El niño tendría diez años, tal vez doce, a lo sumo trece.
–Diecisiete –dijo.
Era un niño encantador que aparentaba doce años pero tenía diecisiete. Había perdido las dos piernas y le habíamos comprado una Coca-Cola a él en lugar de a la niña, que continuaba insultándonos a ratos. En cierto momento la niña recogió la Coca-Cola como si pensara tirárnosla o incluso golpearnos con ella. En cambio, la lanzó al suelo.
–¡Compra Coca-Cola a mí! –insistió, pero para entonces su bebida era invendible: estaba ardiendo y a punto de explotar.
Quien la abriera acabaría rociado de Coca-Cola caliente y en cuestión de segundos el líquido dulzón atraería a un ejército de hormigas e insectos. En cualquier caso, nuestro corazón se había inmunizado. Estaba en nuestras manos el resolver la situación comprándole una Coca-Cola, pero no queríamos comprarle una Coca-Cola. Teníamos el poder absoluto y éramos implacables. Nos enternecía el niño que representaba la difícil situación de su país pero no estábamos dispuestos a aliviar la angustia de aquella niña que a ratos lloraba y a ratos insultaba. Si el niño nos parecía la personificación de Camboya, para la niña nosotros personificábamos todo el caprichoso poder y la riqueza de Occidente. Quería que le comprásemos una Coca-Cola –no un coco, no algo que creciera en su tierra, sino una Coca-Cola, fabricada con licencia estadounidense– y no pensábamos comprársela. Así de simple. Una injusticia casi perfecta.
Ahora volvía a gimotear, pero tanto los gimoteos como los insultos resultaban ineficaces con nosotros. No por primera vez en la vida, experimenté una extraña curvatura o deformación del tiempo. En realidad deseaba haberle comprado la Coca-Cola a la niña, pero era demasiado tarde para hacer nada al respecto aunque todavía estuviéramos a tiempo de ello. Si hay algo de verdad en la idea del karma y la reencarnación, entonces renaceré no encarnado en el niño sin piernas al que compramos una lata de Coca-Cola, sino en la niña airada y llorosa a la que no se la compramos. O quizá seré una lata de Coca-Cola: arrojada al suelo, caliente y abandonada, a punto de explotar. Aunque es más probable que el círculo no se rompa y –como sostenía Nietzsche– renazca siendo yo mismo y repita la misma escena, ese mismo error y todos los demás que condujeron a él, infinitamente, durante toda la eternidad.

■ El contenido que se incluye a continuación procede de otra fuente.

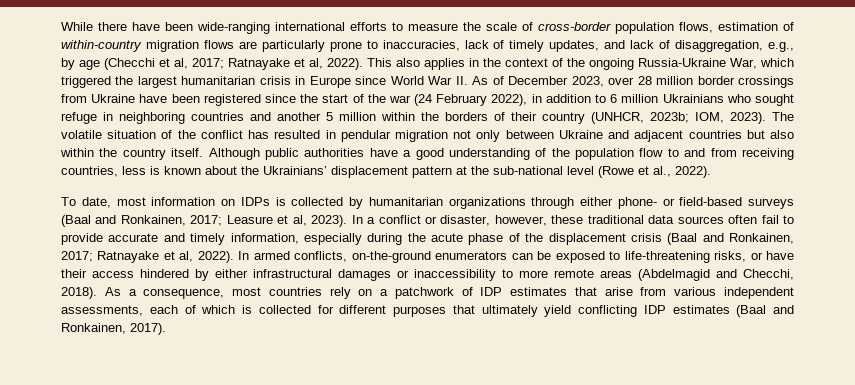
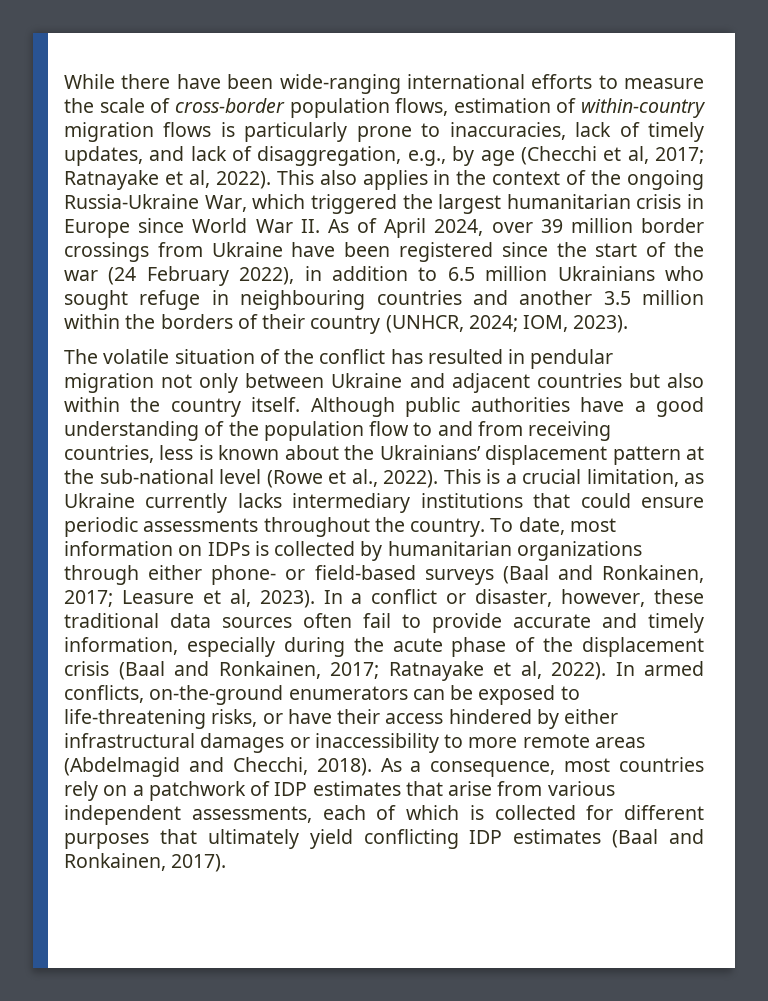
- While there have been wide-ranging international efforts to measure the scale of cross-border population flows, estimation of within-country migration flows are particularly prone to inaccuracies, lack of timely updates, and lack of disaggregation, e.g., by age (Checchi et al, 2017; Ratnayake et al, 2022).
+ While there have been wide-ranging international efforts to measure the scale of cross-border population flows, estimation of within-country migration flows is particularly prone to inaccuracies, lack of timely updates, and lack of disaggregation, e.g., by age (Checchi et al, 2017; Ratnayake et al, 2022).
- This also applies in the context of the ongoing Russia-Ukraine War, which triggered the largest humanitarian crisis in Europe since World War II. As of December 2023, over 28 million border crossings from Ukraine have been registered since the start of the war (24 February 2022), in addition to 6 million Ukrainians who sought refuge in neighboring countries and another 5 million within the borders of their country (UNHCR, 2023b;
+ This also applies in the context of the ongoing Russia-Ukraine War, which triggered the largest humanitarian crisis in Europe since World War II. As of April 2024, over 39 million border crossings from Ukraine have been registered since the start of the war (24 February 2022), in addition to 6.5 million Ukrainians who sought refuge in neighbouring countries and another 3.5 million within the borders of their country (UNHCR, 2024;
- IOM, 2023). The volatile situation of the conflict has resulted in pendular migration not only between Ukraine and adjacent countries but also within the country itself.
+ IOM, 2023).
+ The volatile situation of the conflict has resulted in pendular migration not only between Ukraine and adjacent countries but also within the country itself.
- Although public authorities have a good understanding of the population flow to and from receiving countries, less is known about the Ukrainians’ displacement pattern at the sub-national level (Rowe et al., 2022).
- To date, most information on IDPs is collected by humanitarian organizations through either phone- or field-based surveys (Baal and Ronkainen, 2017; Leasure et al, 2023).
+ Although public authorities have a good understanding of the population flow to and from receiving countries, less is known about the Ukrainians’ displacement pattern at the sub-national level (Rowe et al., 2022). This is a crucial limitation, as Ukraine currently lacks intermediary institutions that could ensure periodic assessments throughout the country. To date, most information on IDPs is collected by humanitarian organizations through either phone- or field-based surveys (Baal and Ronkainen, 2017; Leasure et al, 2023).

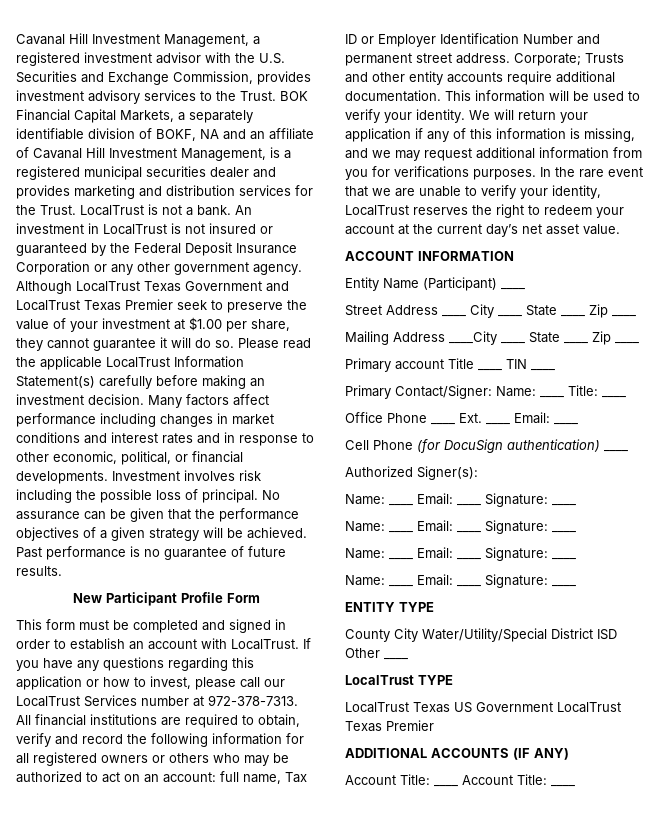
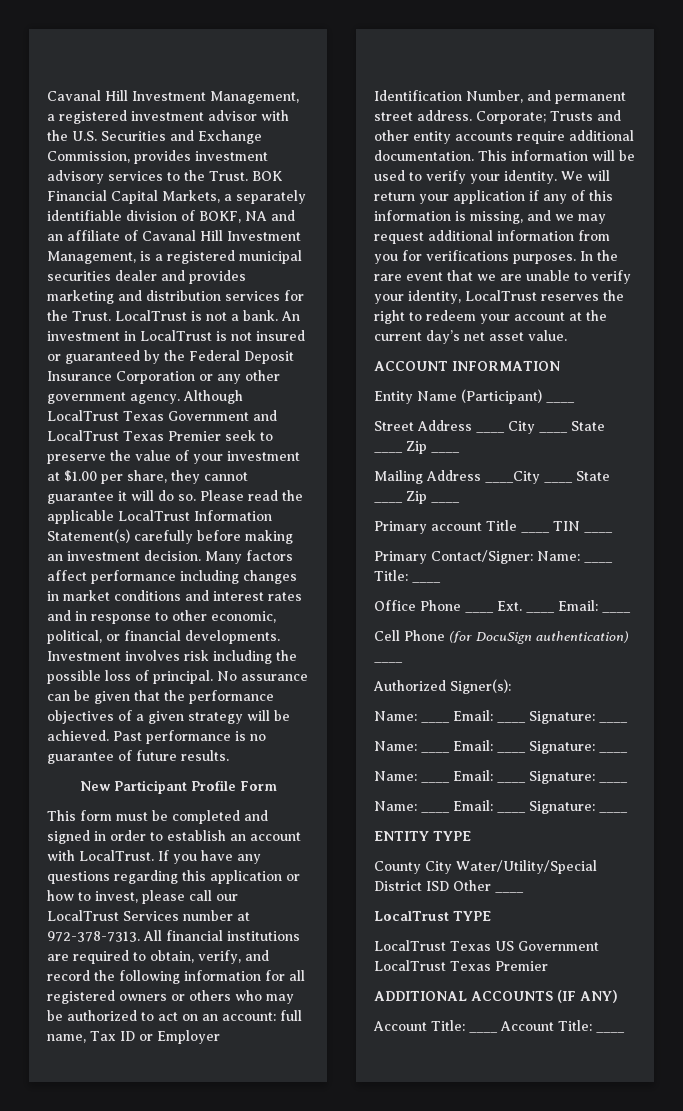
- All financial institutions are required to obtain, verify and record the following information for all registered owners or others who may be authorized to act on an account: full name, Tax ID or Employer Identification Number and permanent street address.
+ All financial institutions are required to obtain, verify, and record the following information for all registered owners or others who may be authorized to act on an account: full name, Tax ID or Employer Identification Number, and permanent street address.

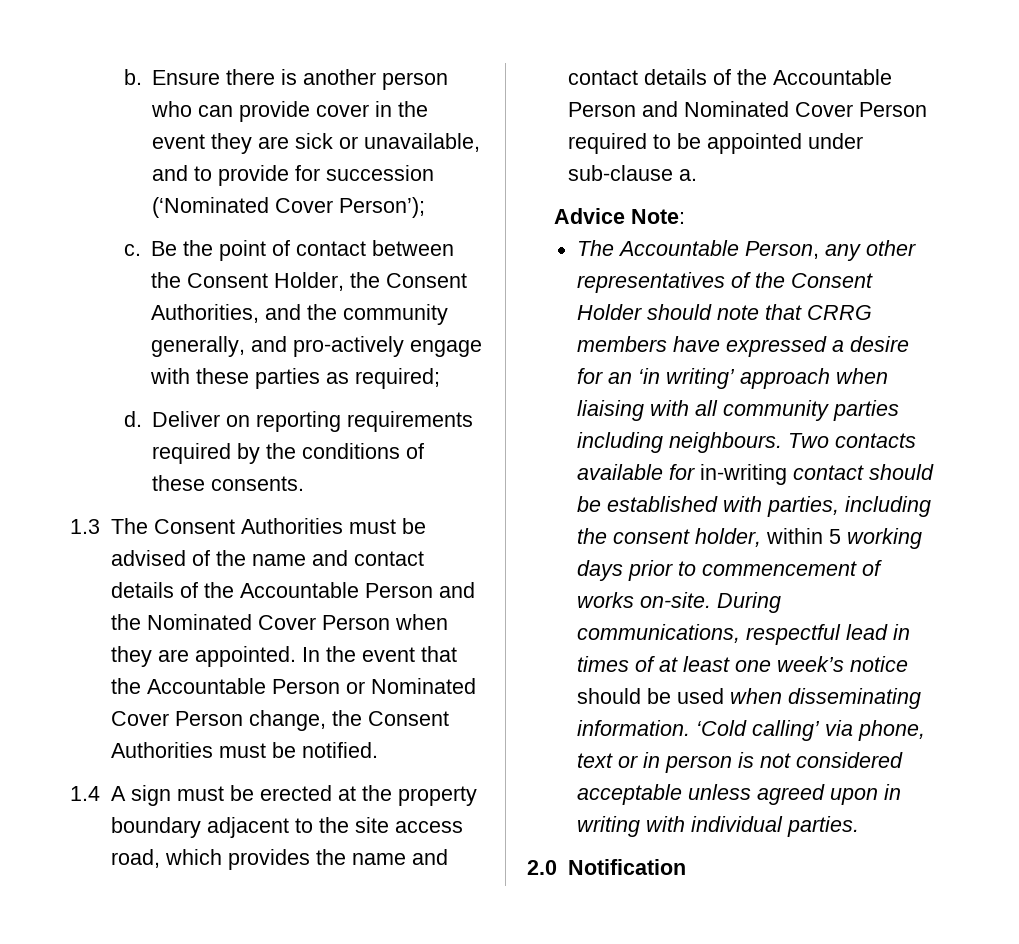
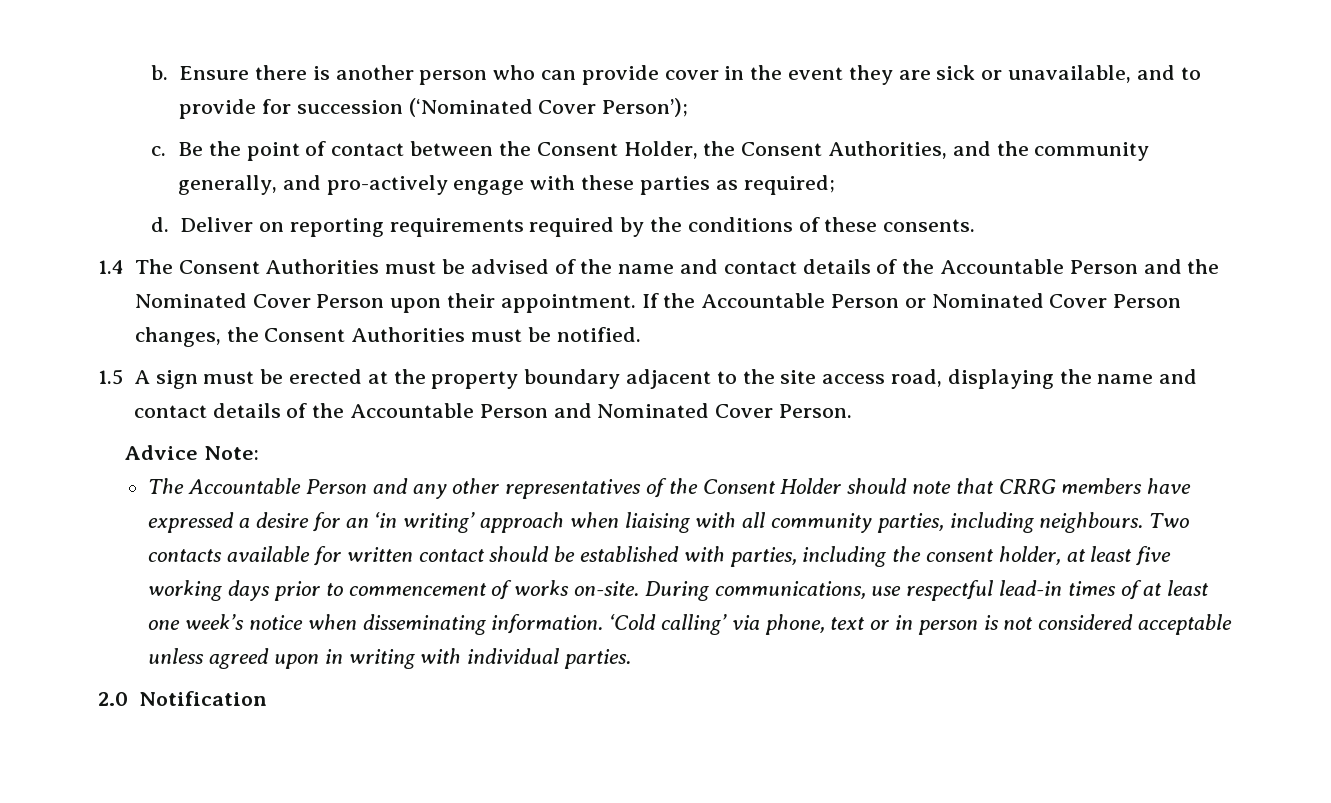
- 1.3 The Consent Authorities must be advised of the name and contact details of the Accountable Person and the Nominated Cover Person when they are appointed. In the event that the Accountable Person or Nominated Cover Person change, the Consent Authorities must be notified.
+ 1.4 The Consent Authorities must be advised of the name and contact details of the Accountable Person and the Nominated Cover Person upon their appointment. If the Accountable Person or Nominated Cover Person changes, the Consent Authorities must be notified.
- 1.4 A sign must be erected at the property boundary adjacent to the site access road, which provides the name and contact details of the Accountable Person and Nominated Cover Person required to be appointed under sub-clause a.
+ 1.5 A sign must be erected at the property boundary adjacent to the site access road, displaying the name and contact details of the Accountable Person and Nominated Cover Person.
- The Accountable Person, any other representatives of the Consent Holder should note that CRRG members have expressed a desire for an ‘in writing’ approach when liaising with all community parties including neighbours.
+ The Accountable Person and any other representatives of the Consent Holder should note that CRRG members have expressed a desire for an ‘in writing’ approach when liaising with all community parties, including neighbours.
- Two contacts available for in-writing contact should be established with parties, including the consent holder, within 5 working days prior to commencement of works on-site.
+ Two contacts available for written contact should be established with parties, including the consent holder, at least five working days prior to commencement of works on-site.
- During communications, respectful lead in times of at least one week’s notice should be used when disseminating information.
+ During communications, use respectful lead-in times of at least one week’s notice when disseminating information.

Nos levantamos para irnos.
Mientras bajábamos las escaleras del templo oí al niño al que le habíamos comprado la Coca-Cola llamándonos, despidiéndose.
–Gracias, señor –decía–. Buena suerte en la vida, señor. Que tenga una buena vida, señor.
Miré atrás. Mantenía el equilibrio sobre las muletas, el muñón de una pierna colgaba en el aire, dibujándose sobre el fondo del tremendo sol, diciéndonos adiós.